THURSDAY 6 DECEMBER 2007

Professor Alan Dashwood and Mr Charles Grant

  Q80  Lord Jones: Mr Grant, I thought you were very helpful in your forthright opening statement and you did use the words "almost shameful lack of co-ordination"—and I do not cavil with it—and a little later and consistently you said "it cannot be worse". Looking at it in that context, the question that we have for you here is: in your view what are the major changes that will be brought about by the Treaty in the area of defence and it follows, what impact will these changes have on the UK?

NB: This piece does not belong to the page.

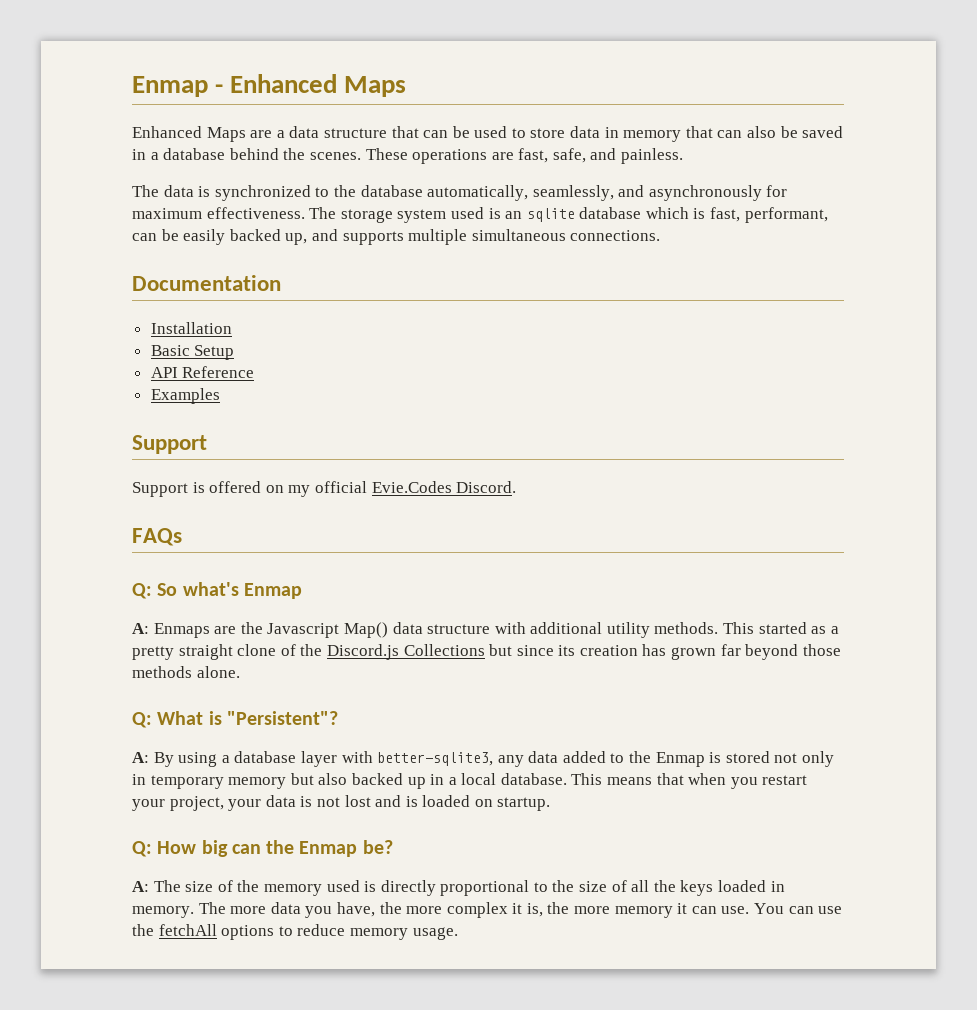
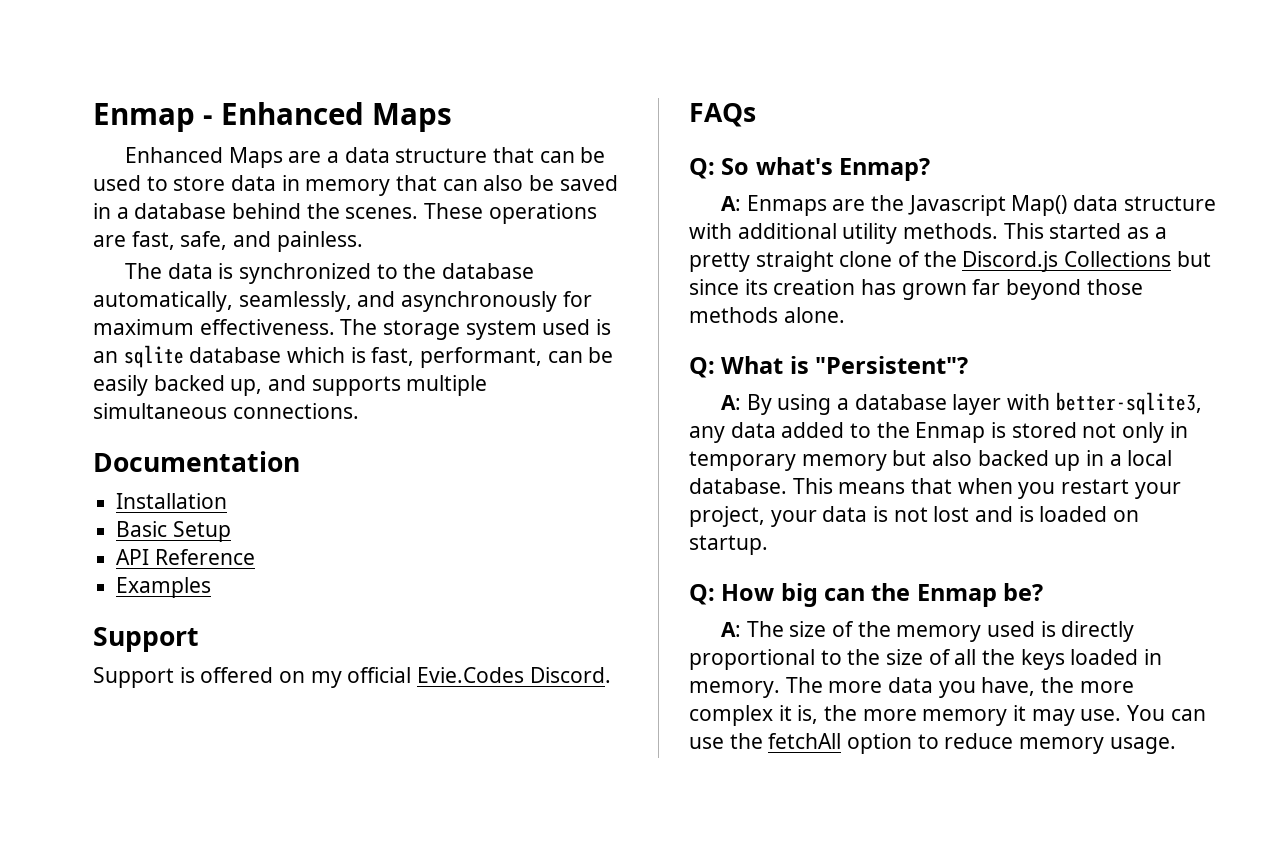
[243,583,302,599] Enmap -> [839,158,931,181] Enmap?
[691,906,717,914] can -> [1031,709,1075,726] may
[221,925,275,940] options -> [847,733,913,754] option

  Mr Grant: As I have already said, I do not think the Treaty provisions on defence are hugely significant. Changing the list of so-called Petersburg tasks—these are the tasks that the European security and defence policy now undertake and I think they have added a few extra ones, although I forget what they are, it was just humanitarian relief and peace-keeping, it is now a few more—is not really very significant. The structured co-operation provision could become quite interesting from a British point of view but I am not sure that it will. As some of you I am sure are aware, this is about allowing a smaller group of Member States, not all 27, to set up a defence club, the entry criteria being how good your military capabilities are. If establishing this kind of club persuades those governments which do not spend enough money on defence (which is most European governments) to spend more and have more helicopters and more transport aircraft and all the things they should do, then it is a good idea. You could make a parallel with the euro. To get into the euro you had to jump through a few hoops and get your budget deficit under control and so on, and if to get into this defence club you need to have ready and deployable 5,000 chaps who would go off to Africa when they are called for, then that is rather useful. This defence club might be interesting but I do not know what is going to happen and whether it will actually be implemented or not.

  Q81  Lord Hamilton of Epsom: Does Afghanistan not give you a good enough picture that they do not want to go anywhere where anybody is firing live rounds?

  Mr Grant: I think that is a fair point and I think Afghanistan is very significant for the future of NATO.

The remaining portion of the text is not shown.